ゴーグル (2005年)

作品総合評価 4点
少年の出番 100%(主役ですが)
寸評 虐待と暴力。とても許容できません。
【少年映画でない理由】暴力表現
映画情報など 2005年公開。DVD発売中。


この映画が公開された時から気にはなっていたのですが、虐待がテーマであること、そして映画のチラシやポスターに出ている主役少年の顔。ゴーグルなんでしょうが、ヤクザのサングラスみたいで、人相が悪く、見る気がおきませんでした。

そして、存在すら忘れていたのですが、大阪の中古ビデオショップで、新品なのに超破格値で投売りしていたDVDを見つけて、思わず購入。そして鑑賞したのですが。

■ストーリー

小学生のハルキ(タモト清嵐(そらん)君)は、両親と3人暮らし。この父親がとんでもない奴で、外ではタダの下っ端労働者、家へ帰って来ると暴君に。毎日、ハルキに難癖をつけては、暴力をふるう。

全身アザだらけ。特に目の周りの青たん、赤たん(花札じゃありませんよ、アザのこと)を隠すため、ゴーグルをつけて学校へ行く。でも先生は特に問題にもしない。食事も満足に貰えていないので、万引きしてパンを食べる日々。

暴力は連鎖を生み、ハルキは学校でからかってきた相手を殴る。暴力への自制心を無くしそうになる自分に気がつくハルキ。そんなハルキの唯一の友達が、クラスの美少女カツキ。裕福な家に育った彼女もまた、家庭の問題に悩んでいた。大地震が来て、津波でみんな流されてしまえばいい。これがハルキの切なる願いであった。

そんなある夜、父の暴力に耐えかねたハルキは、父に反撃し、家を飛び出した。折しも塾帰りのカツキと会い、二人は海を目指して歩いていく。ハルキが、まだ見たことのない海へ。津波が来る海へ。

■暴力は感染症のようなもの

それにしても、利重剛さん演じる父親は、本当に腹立たしい限り。思わずバットで殴り倒してやりたい!そんな殺伐とした気分にさせられます。映画の暴力感情が、見ている自分にまで感染してしまう。

実を言えば、感染するのではなく、元々自分の内側にあった暴力や殺伐とした感情が、映画によって表面に浮き出てくる、そんな自分の嫌な面を見せつけられるので、暴力映画が苦手なのです。

本作品主演のタモト晴嵐君。どうしても、彼に感情移入しにくいのです。やはりゴーグルをつけた顔が、ヤクザっぽく見えるのです。またカツキ役の野原瑠美さんが美少女過ぎて、どうしても彼女にばかり目が行くのです。これは監督さんも同じなのでしょう。カメラは、野原さんのアップを多用しています。
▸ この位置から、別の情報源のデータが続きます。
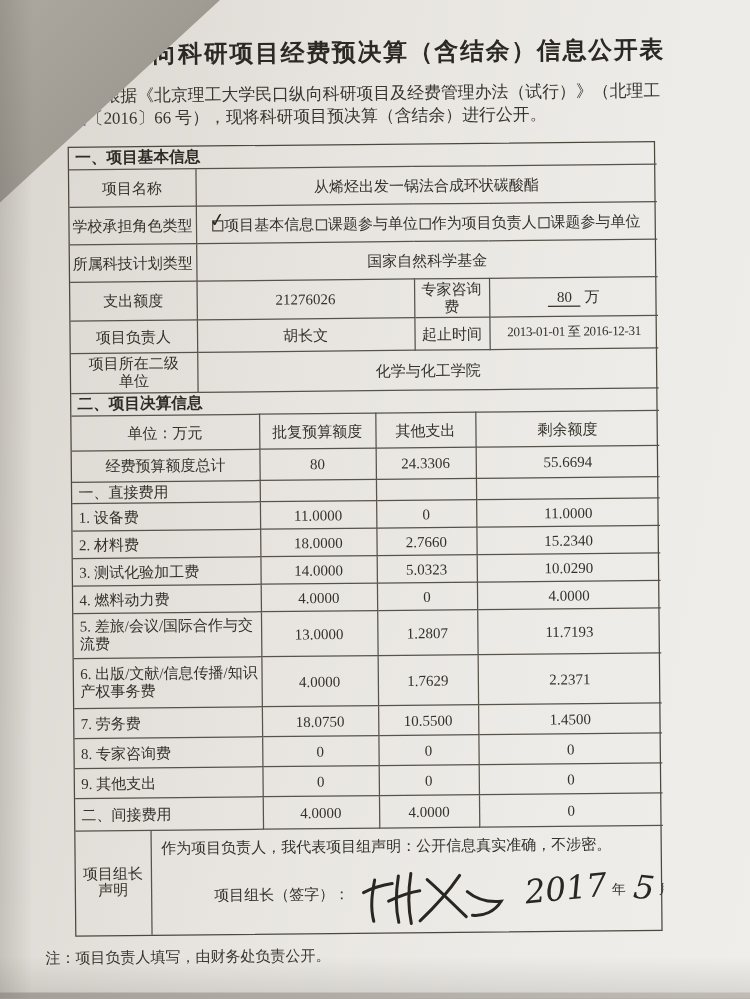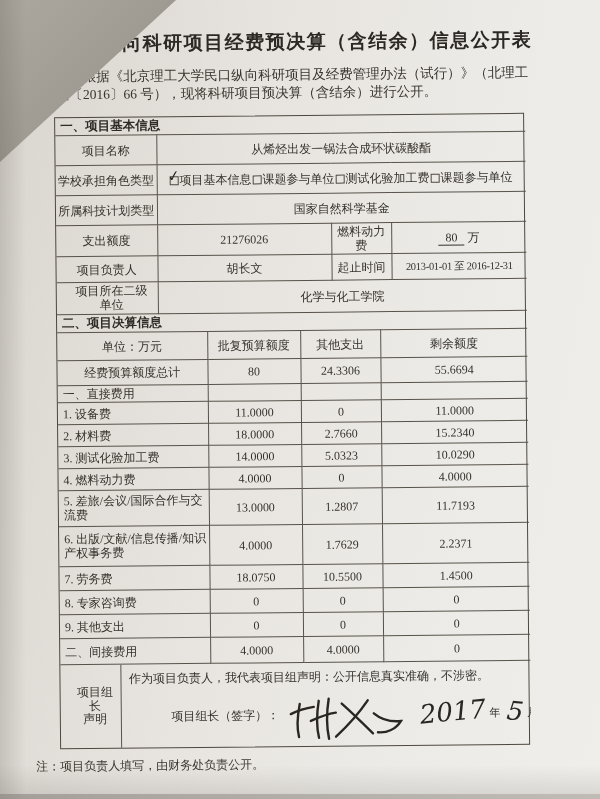--- a/index.html
+++ b/index.html
@@ -104,7 +104,7 @@
         <tr style="height:30px">
           <td>学校承担角色类型</td>
           <td colspan="3">
-            <span class="opt"><span class="cb"><span class="ck">✓</span></span><span>项目基本信息</span></span><span class="opt"><span class="cb"></span><span>课题参与单位</span></span><span class="opt"><span class="cb"></span><span>测试化验加工费</span></span><span class="opt"><span class="cb"></span><span>课题参与单位</span></span>
+            <span class="opt"><span class="cb"><span class="ck">✓</span></span><span>项目基本信息</span></span><span class="opt"><span class="cb"></span><span>课题参与单位</span></span><span class="opt"><span class="cb"></span><span>作为项目负责人</span></span><span class="opt"><span class="cb"></span><span>课题参与单位</span></span>
           </td>
         </tr>
         <tr style="height:30px">

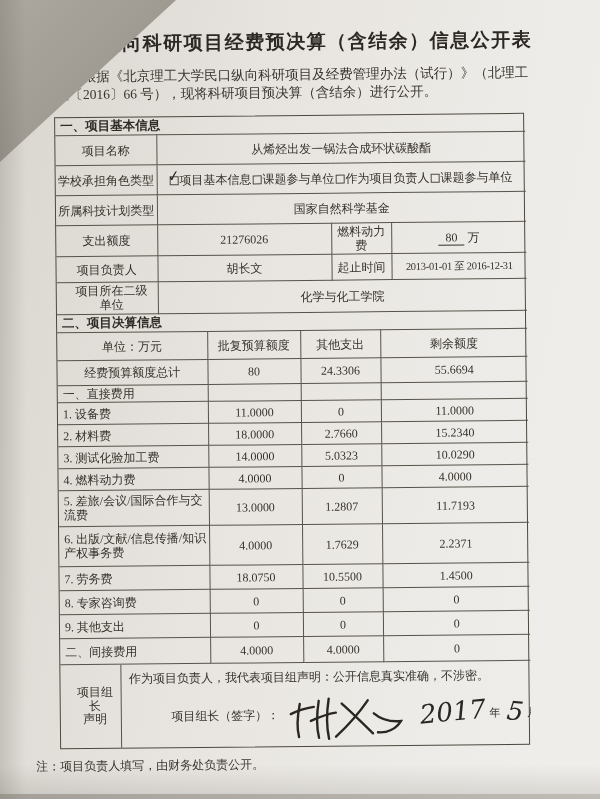--- a/index.html
+++ b/index.html
@@ -114,7 +114,7 @@
         <tr style="height:26px">
           <td>支出额度</td>
           <td>21276026</td>
-          <td>燃料动力费</td>
+          <td>专家咨询费</td>
           <td><span class="u">80</span> <span>万</span></td>
         </tr>
         <tr style="height:26px">

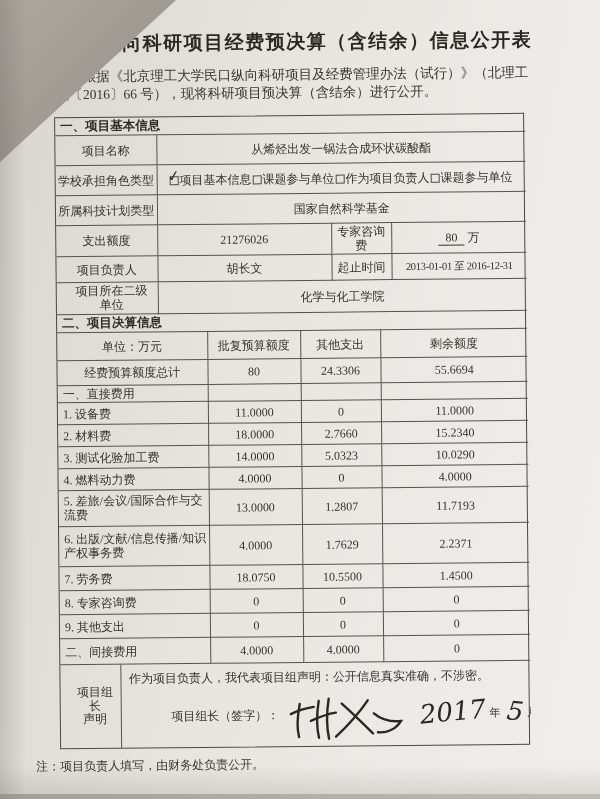--- a/index.html
+++ b/index.html
@@ -69,7 +69,7 @@
   .dunit { font-size:11px; margin:0 4px; position:relative; top:-4px; }
   .note { margin:9px 0 0 33px; font-size:12px; color:#38342e; }
   .small-dur { font-size:10.5px; letter-spacing:-0.3px; }
-  .two-line { line-height:1.15;padding-left:11px; }
+  .two-line { line-height:1.15; }
 </style>
 </head>
 <body>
少年映画ファンとしては、この辺りに不満が残ります。でもタモト君のせいではありません。そんな演出なのでしょう。彼はよく頑張っていたと思います。

女の子には優しいハルキ
顔のアザが痛々しいハルキ

■トリウッドのプロデュース作品

さて本作品は、東京・下北沢にあるミニシアター「トリウッド」が製作に絡んでいるようです。独立系の映画会社がどんどん解散していく中で、こんなミニシアターが映画製作を推進してくれるのは、非常に素晴らしい事です。

この映画館は3回ほど行きましたが、観客は数名。いつ閉鎖するか心配でしたが、まだまだ頑張っておられるようです。ただ、トリウッドが製作を補助する映画は、どうもセーラー服の少女映画が主体。これはトリウッドの代表の方の趣味なのでしたら仕方ありません。

過去作品の中では映画「プライス・タグ」が好きだったのですが、この作品だけDVD化されていないのが残念です。